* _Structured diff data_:
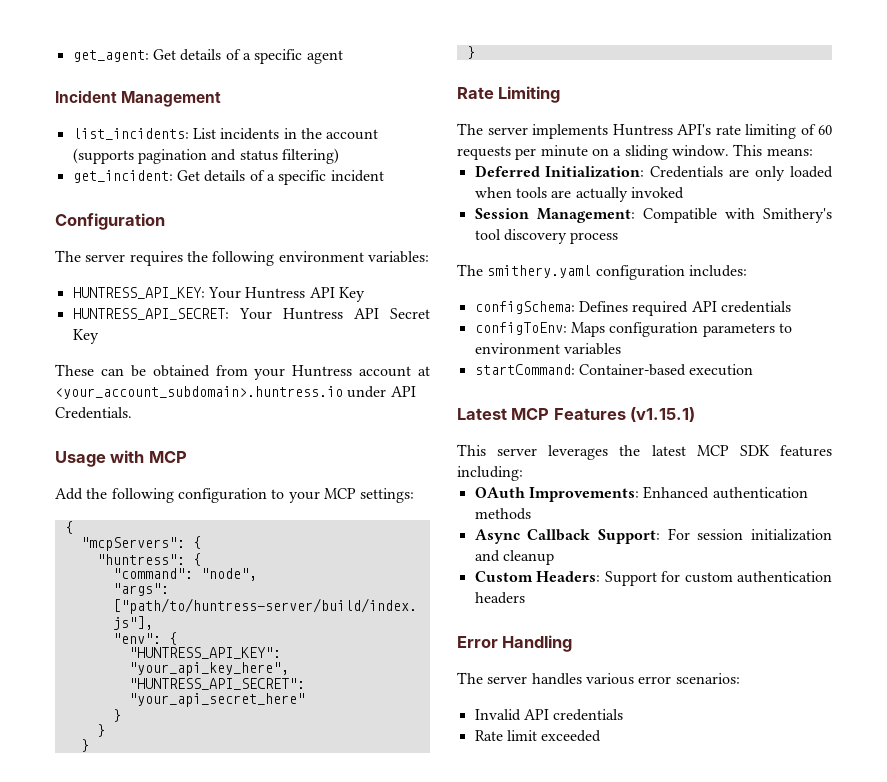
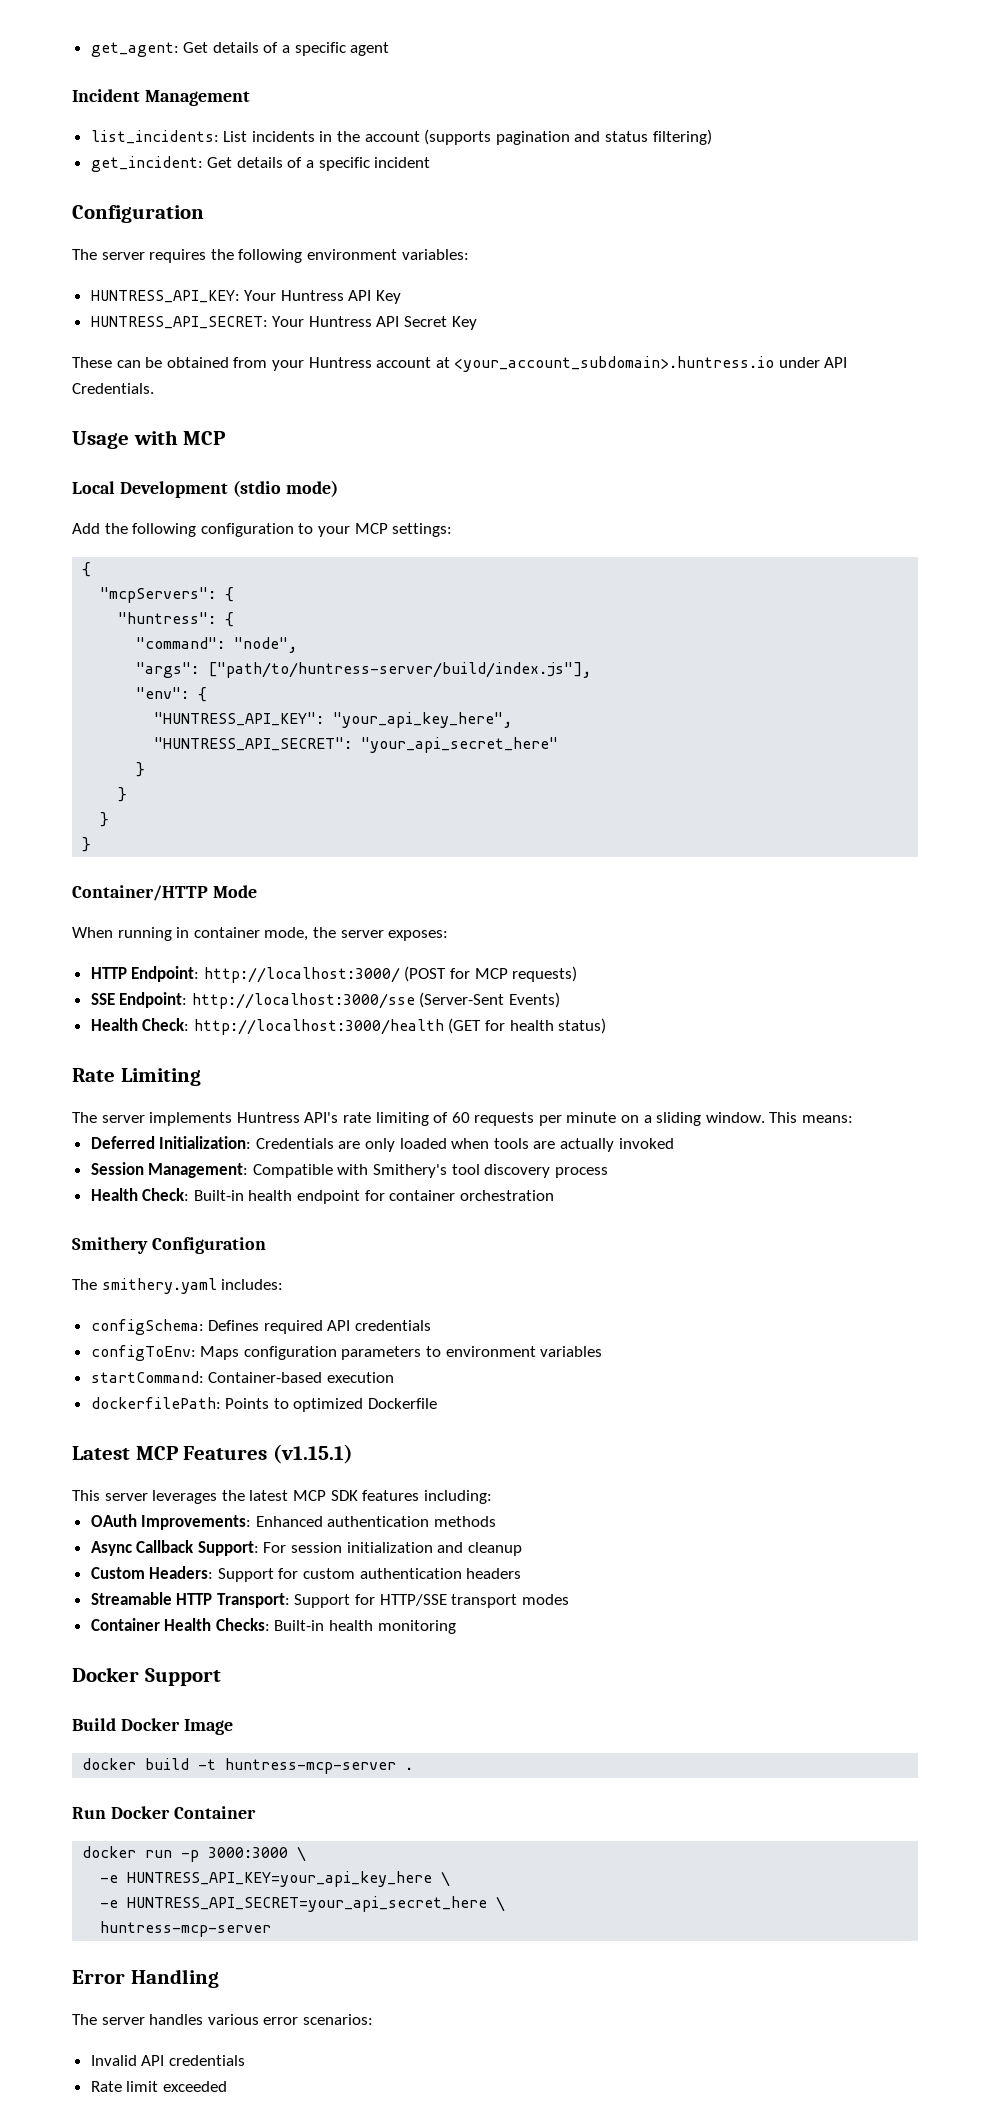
+ Local Development (stdio mode)
+ Container/HTTP Mode
+ When running in container mode, the server exposes:
+ HTTP Endpoint: http://localhost:3000/ (POST for MCP requests)
+ SSE Endpoint: http://localhost:3000/sse (Server-Sent Events)
+ Health Check: http://localhost:3000/health (GET for health status)
+ Health Check: Built-in health endpoint for container orchestration
+ Smithery Configuration
- The smithery.yaml configuration includes:
+ The smithery.yaml includes:
+ dockerfilePath: Points to optimized Dockerfile
+ Streamable HTTP Transport: Support for HTTP/SSE transport modes
+ Container Health Checks: Built-in health monitoring
+ Docker Support
+ Build Docker Image
+ docker build -t huntress-mcp-server .
+ Run Docker Container
+ docker run -p 3000:3000 \
+ -e HUNTRESS_API_KEY=your_api_key_here \
+ -e HUNTRESS_API_SECRET=your_api_secret_here \
+ huntress-mcp-server

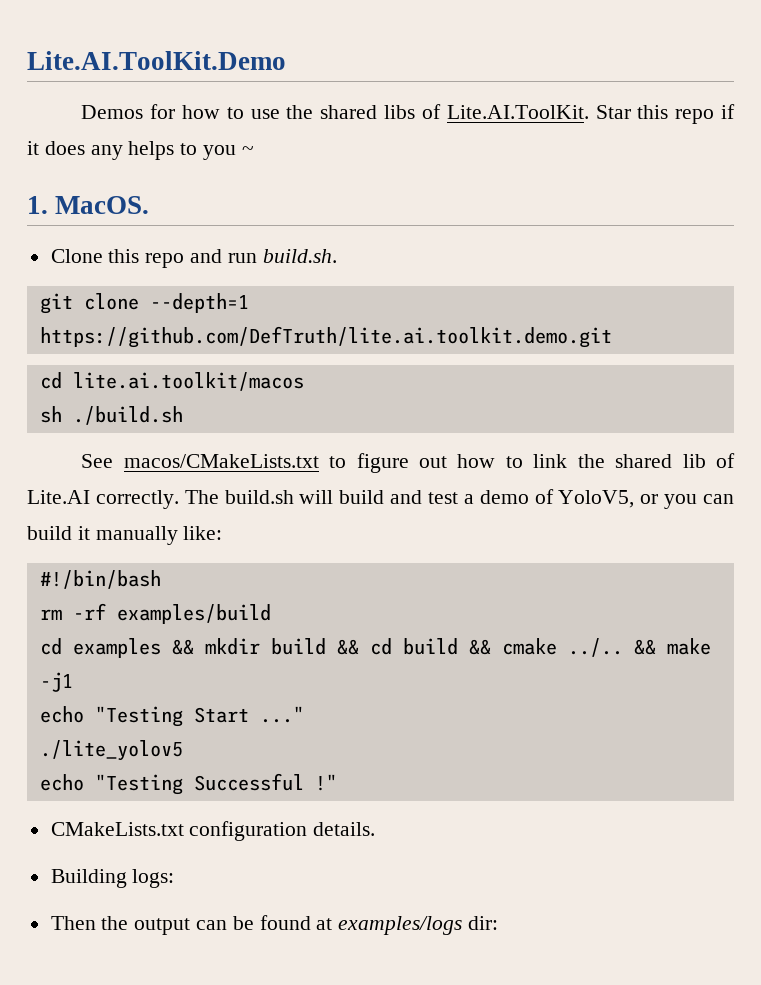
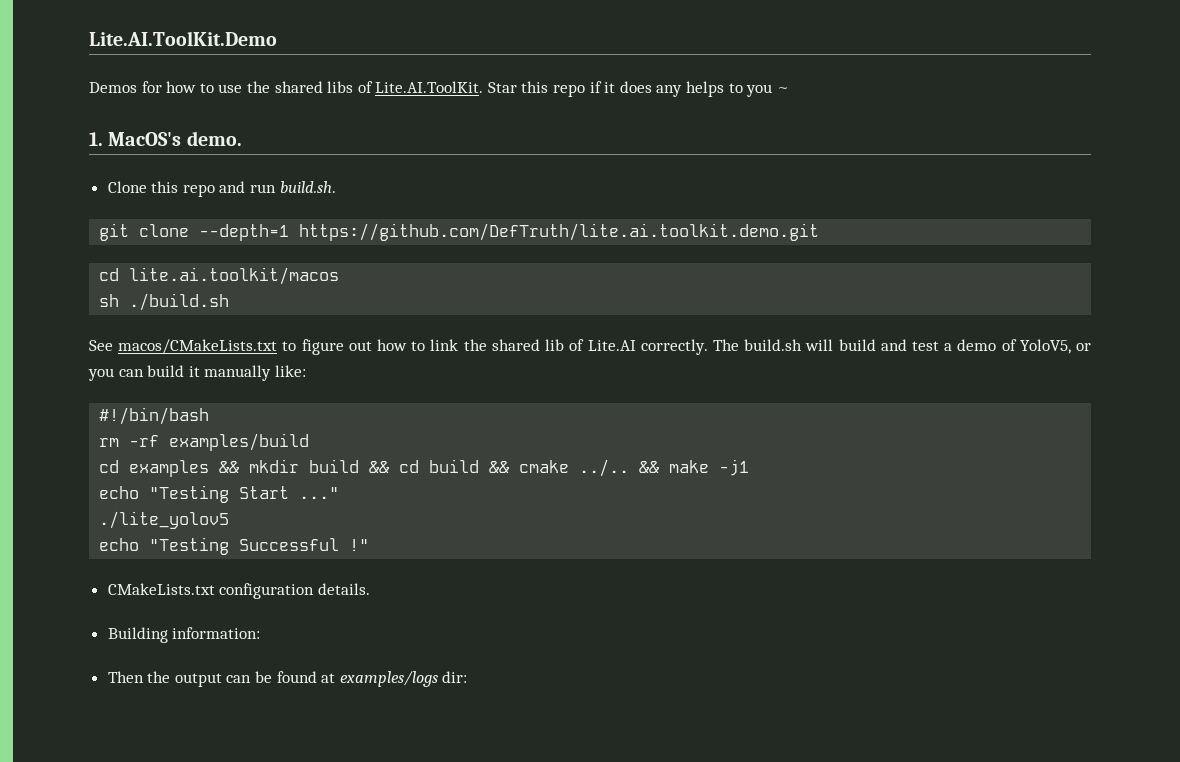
- 1. MacOS.
+ 1. MacOS's demo.
- Building logs:
+ Building information:

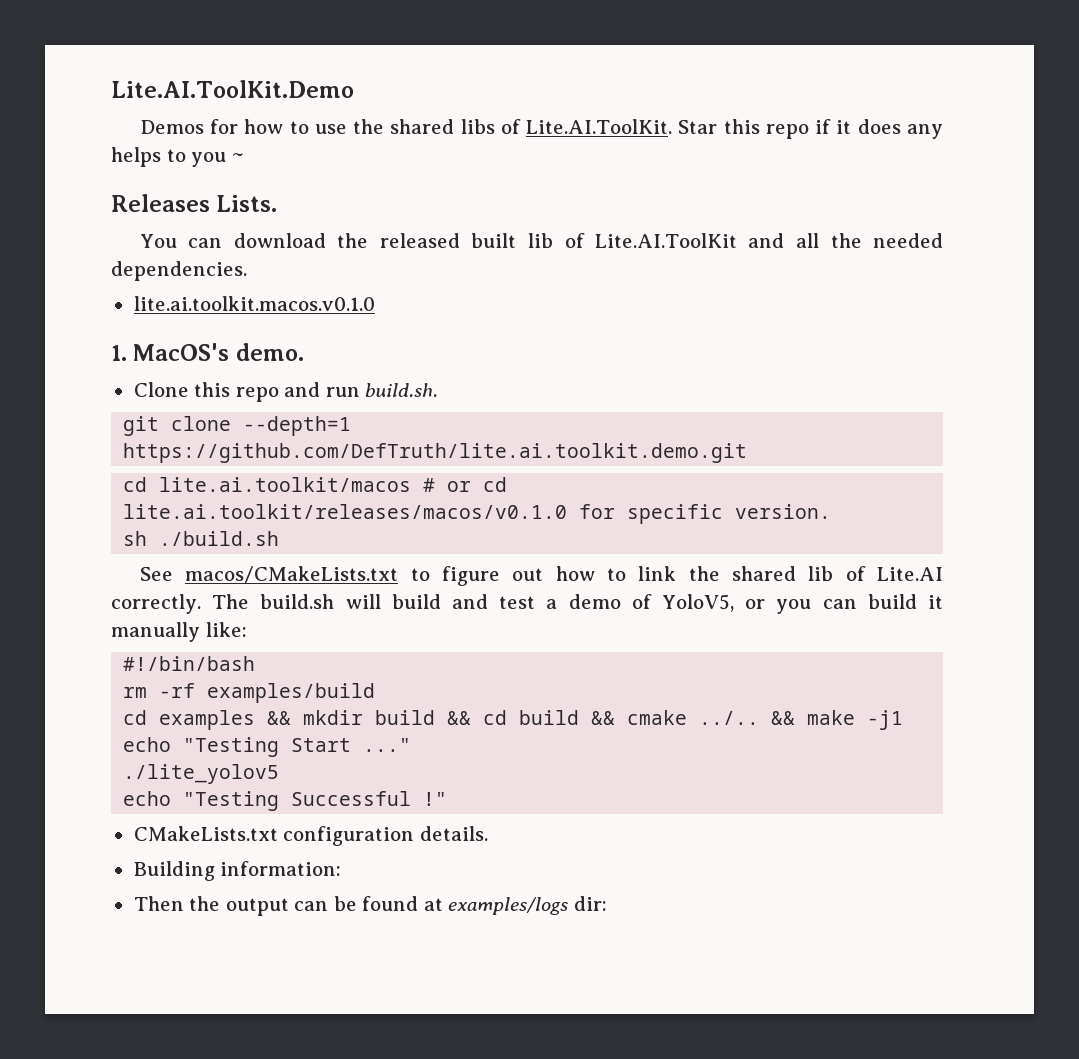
+ Releases Lists.
+ You can download the released built lib of Lite.AI.ToolKit and all the needed dependencies.
+ lite.ai.toolkit.macos.v0.1.0
- cd lite.ai.toolkit/macos
+ cd lite.ai.toolkit/macos # or cd lite.ai.toolkit/releases/macos/v0.1.0 for specific version.

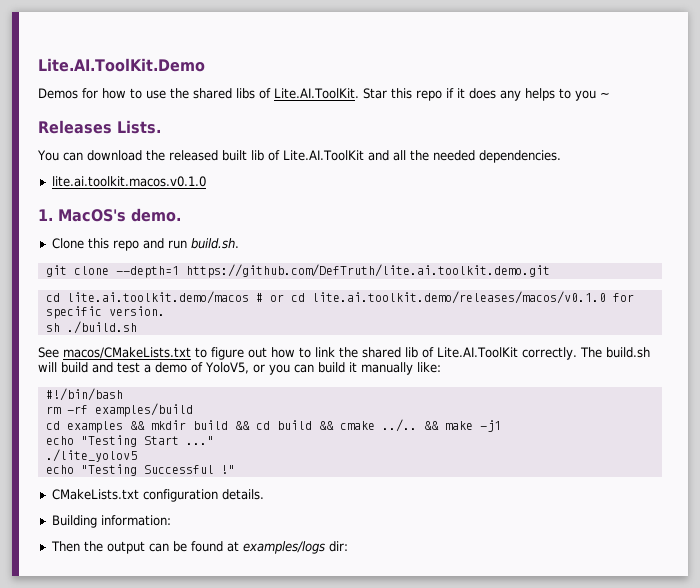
- cd lite.ai.toolkit/macos # or cd lite.ai.toolkit/releases/macos/v0.1.0 for specific version.
+ cd lite.ai.toolkit.demo/macos # or cd lite.ai.toolkit.demo/releases/macos/v0.1.0 for specific version.
- See macos/CMakeLists.txt to figure out how to link the shared lib of Lite.AI correctly.
+ See macos/CMakeLists.txt to figure out how to link the shared lib of Lite.AI.ToolKit correctly.

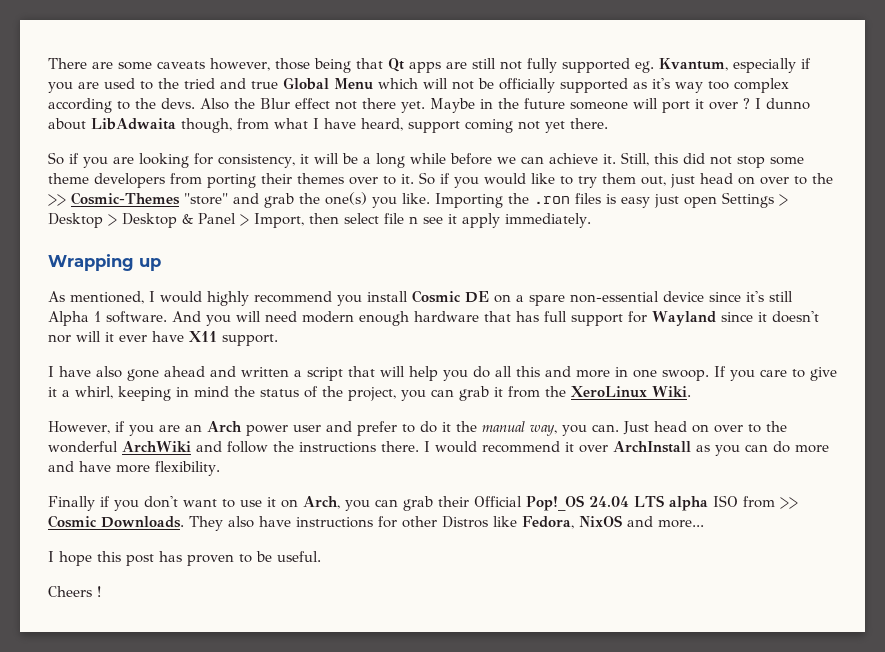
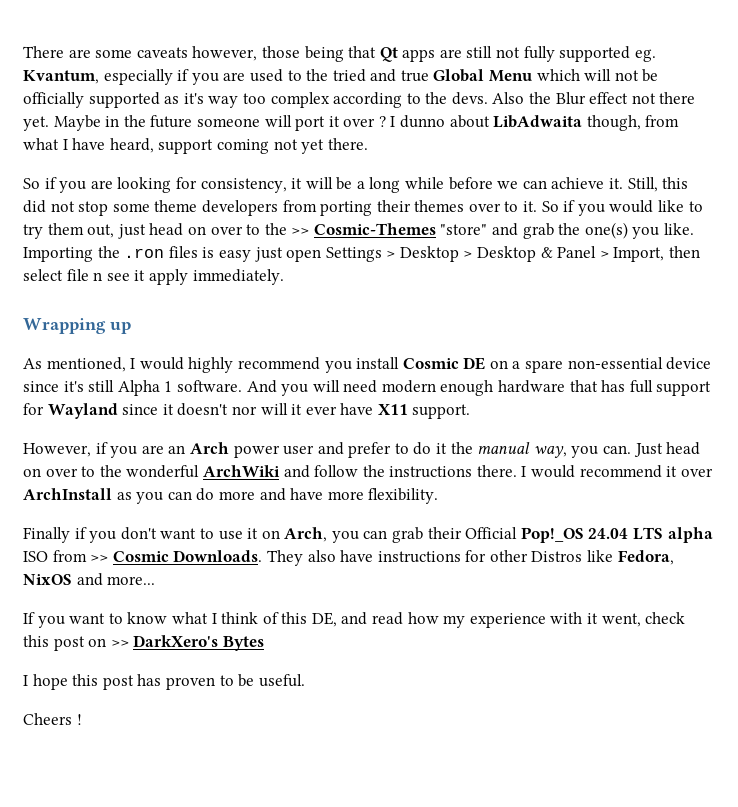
- I have also gone ahead and written a script that will help you do all this and more in one swoop. If you care to give it a whirl, keeping in mind the status of the project, you can grab it from the XeroLinux Wiki.
+ If you want to know what I think of this DE, and read how my experience with it went, check this post on >> DarkXero's Bytes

* _INSTRUCTIONS TO FOLLOW_:
We ask that the entries above be copied exactly, with the pictures omitted.

* _ANSWER TO THIS PROBLEM_:
+ Local Development (stdio mode)
+ Container/HTTP Mode
+ When running in container mode, the server exposes:
+ HTTP Endpoint: http://localhost:3000/ (POST for MCP requests)
+ SSE Endpoint: http://localhost:3000/sse (Server-Sent Events)
+ Health Check: http://localhost:3000/health (GET for health status)
+ Health Check: Built-in health endpoint for container orchestration
+ Smithery Configuration
- The smithery.yaml configuration includes:
+ The smithery.yaml includes:
+ dockerfilePath: Points to optimized Dockerfile
+ Streamable HTTP Transport: Support for HTTP/SSE transport modes
+ Container Health Checks: Built-in health monitoring
+ Docker Support
+ Build Docker Image
+ docker build -t huntress-mcp-server .
+ Run Docker Container
+ docker run -p 3000:3000 \
+ -e HUNTRESS_API_KEY=your_api_key_here \
+ -e HUNTRESS_API_SECRET=your_api_secret_here \
+ huntress-mcp-server

- 1. MacOS.
+ 1. MacOS's demo.
- Building logs:
+ Building information:

+ Releases Lists.
+ You can download the released built lib of Lite.AI.ToolKit and all the needed dependencies.
+ lite.ai.toolkit.macos.v0.1.0
- cd lite.ai.toolkit/macos
+ cd lite.ai.toolkit/macos # or cd lite.ai.toolkit/releases/macos/v0.1.0 for specific version.

- cd lite.ai.toolkit/macos # or cd lite.ai.toolkit/releases/macos/v0.1.0 for specific version.
+ cd lite.ai.toolkit.demo/macos # or cd lite.ai.toolkit.demo/releases/macos/v0.1.0 for specific version.
- See macos/CMakeLists.txt to figure out how to link the shared lib of Lite.AI correctly.
+ See macos/CMakeLists.txt to figure out how to link the shared lib of Lite.AI.ToolKit correctly.

- I have also gone ahead and written a script that will help you do all this and more in one swoop. If you care to give it a whirl, keeping in mind the status of the project, you can grab it from the XeroLinux Wiki.
+ If you want to know what I think of this DE, and read how my experience with it went, check this post on >> DarkXero's Bytes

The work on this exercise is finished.